(Problem description) Output only the lines below from the one containing "(345, 1061) none" to the one containing "(232, 205) none -> (381, 202) //", exactly as written, both ends kept.

(Supplied records)
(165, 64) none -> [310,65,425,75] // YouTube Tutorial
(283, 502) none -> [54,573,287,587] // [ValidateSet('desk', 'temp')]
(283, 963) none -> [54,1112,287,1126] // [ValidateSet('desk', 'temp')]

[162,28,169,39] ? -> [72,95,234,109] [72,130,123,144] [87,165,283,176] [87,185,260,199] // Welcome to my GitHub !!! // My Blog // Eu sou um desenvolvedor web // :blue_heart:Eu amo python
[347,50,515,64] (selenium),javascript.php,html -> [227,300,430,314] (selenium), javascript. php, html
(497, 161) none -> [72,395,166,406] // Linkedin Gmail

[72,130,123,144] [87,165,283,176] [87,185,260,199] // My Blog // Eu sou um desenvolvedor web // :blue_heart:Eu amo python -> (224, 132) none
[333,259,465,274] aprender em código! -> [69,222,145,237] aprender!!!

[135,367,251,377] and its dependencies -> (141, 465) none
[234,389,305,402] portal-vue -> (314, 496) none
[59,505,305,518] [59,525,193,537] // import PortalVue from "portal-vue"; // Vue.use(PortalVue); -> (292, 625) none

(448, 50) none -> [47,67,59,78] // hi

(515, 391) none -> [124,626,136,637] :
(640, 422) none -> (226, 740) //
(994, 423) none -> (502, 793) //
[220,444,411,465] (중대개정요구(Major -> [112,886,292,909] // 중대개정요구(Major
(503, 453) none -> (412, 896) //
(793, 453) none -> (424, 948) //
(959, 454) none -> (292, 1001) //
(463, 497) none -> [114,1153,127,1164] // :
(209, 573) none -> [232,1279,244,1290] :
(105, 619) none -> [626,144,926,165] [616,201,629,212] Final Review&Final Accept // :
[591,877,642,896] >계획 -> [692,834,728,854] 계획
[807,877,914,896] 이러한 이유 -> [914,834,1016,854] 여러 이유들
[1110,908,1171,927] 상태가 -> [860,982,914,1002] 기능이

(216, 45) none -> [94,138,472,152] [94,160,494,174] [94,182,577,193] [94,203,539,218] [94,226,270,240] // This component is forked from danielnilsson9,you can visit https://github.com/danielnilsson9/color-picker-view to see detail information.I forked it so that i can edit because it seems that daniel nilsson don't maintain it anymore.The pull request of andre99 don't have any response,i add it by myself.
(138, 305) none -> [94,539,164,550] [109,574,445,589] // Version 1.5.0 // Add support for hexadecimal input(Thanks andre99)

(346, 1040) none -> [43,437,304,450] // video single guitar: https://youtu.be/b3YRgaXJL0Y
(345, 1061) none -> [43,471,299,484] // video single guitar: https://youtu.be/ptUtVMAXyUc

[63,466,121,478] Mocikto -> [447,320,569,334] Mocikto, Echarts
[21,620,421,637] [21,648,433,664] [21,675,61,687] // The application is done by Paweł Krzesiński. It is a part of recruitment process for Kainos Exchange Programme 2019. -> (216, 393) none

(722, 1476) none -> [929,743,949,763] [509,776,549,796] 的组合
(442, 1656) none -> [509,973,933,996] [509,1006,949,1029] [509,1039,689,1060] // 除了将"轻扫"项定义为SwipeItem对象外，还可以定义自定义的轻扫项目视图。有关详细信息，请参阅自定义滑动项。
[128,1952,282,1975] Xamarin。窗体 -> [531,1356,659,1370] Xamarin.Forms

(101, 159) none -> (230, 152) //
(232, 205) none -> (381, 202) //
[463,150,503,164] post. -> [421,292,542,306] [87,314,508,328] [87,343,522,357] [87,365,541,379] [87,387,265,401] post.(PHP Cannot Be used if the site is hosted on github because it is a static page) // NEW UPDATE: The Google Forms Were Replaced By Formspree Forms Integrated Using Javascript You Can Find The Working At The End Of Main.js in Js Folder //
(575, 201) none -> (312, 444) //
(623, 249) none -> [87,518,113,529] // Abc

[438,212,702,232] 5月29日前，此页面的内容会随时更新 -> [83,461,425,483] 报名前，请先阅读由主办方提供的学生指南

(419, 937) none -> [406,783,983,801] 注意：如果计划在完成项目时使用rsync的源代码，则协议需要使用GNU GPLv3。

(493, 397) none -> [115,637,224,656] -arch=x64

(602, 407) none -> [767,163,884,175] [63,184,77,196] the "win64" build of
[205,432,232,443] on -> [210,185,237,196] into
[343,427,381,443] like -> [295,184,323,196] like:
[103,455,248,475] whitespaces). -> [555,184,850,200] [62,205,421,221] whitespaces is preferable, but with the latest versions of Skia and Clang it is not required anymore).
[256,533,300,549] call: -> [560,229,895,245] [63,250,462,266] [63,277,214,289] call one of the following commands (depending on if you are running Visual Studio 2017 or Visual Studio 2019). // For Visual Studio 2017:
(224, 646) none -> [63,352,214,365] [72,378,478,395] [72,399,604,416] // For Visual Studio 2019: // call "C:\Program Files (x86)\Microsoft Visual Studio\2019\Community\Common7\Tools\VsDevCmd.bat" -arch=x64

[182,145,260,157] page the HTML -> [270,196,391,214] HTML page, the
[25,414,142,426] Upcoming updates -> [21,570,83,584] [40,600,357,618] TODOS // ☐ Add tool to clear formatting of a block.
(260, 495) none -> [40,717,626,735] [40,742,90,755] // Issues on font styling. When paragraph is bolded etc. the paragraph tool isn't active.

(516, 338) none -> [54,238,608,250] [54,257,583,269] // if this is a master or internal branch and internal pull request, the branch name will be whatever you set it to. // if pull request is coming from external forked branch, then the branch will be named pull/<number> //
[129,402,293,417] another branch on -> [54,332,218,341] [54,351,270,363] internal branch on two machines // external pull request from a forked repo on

(Answer below)
(345, 1061) none -> [43,471,299,484] // video single guitar: https://youtu.be/ptUtVMAXyUc

[63,466,121,478] Mocikto -> [447,320,569,334] Mocikto, Echarts
[21,620,421,637] [21,648,433,664] [21,675,61,687] // The application is done by Paweł Krzesiński. It is a part of recruitment process for Kainos Exchange Programme 2019. -> (216, 393) none

(722, 1476) none -> [929,743,949,763] [509,776,549,796] 的组合
(442, 1656) none -> [509,973,933,996] [509,1006,949,1029] [509,1039,689,1060] // 除了将"轻扫"项定义为SwipeItem对象外，还可以定义自定义的轻扫项目视图。有关详细信息，请参阅自定义滑动项。
[128,1952,282,1975] Xamarin。窗体 -> [531,1356,659,1370] Xamarin.Forms

(101, 159) none -> (230, 152) //
(232, 205) none -> (381, 202) //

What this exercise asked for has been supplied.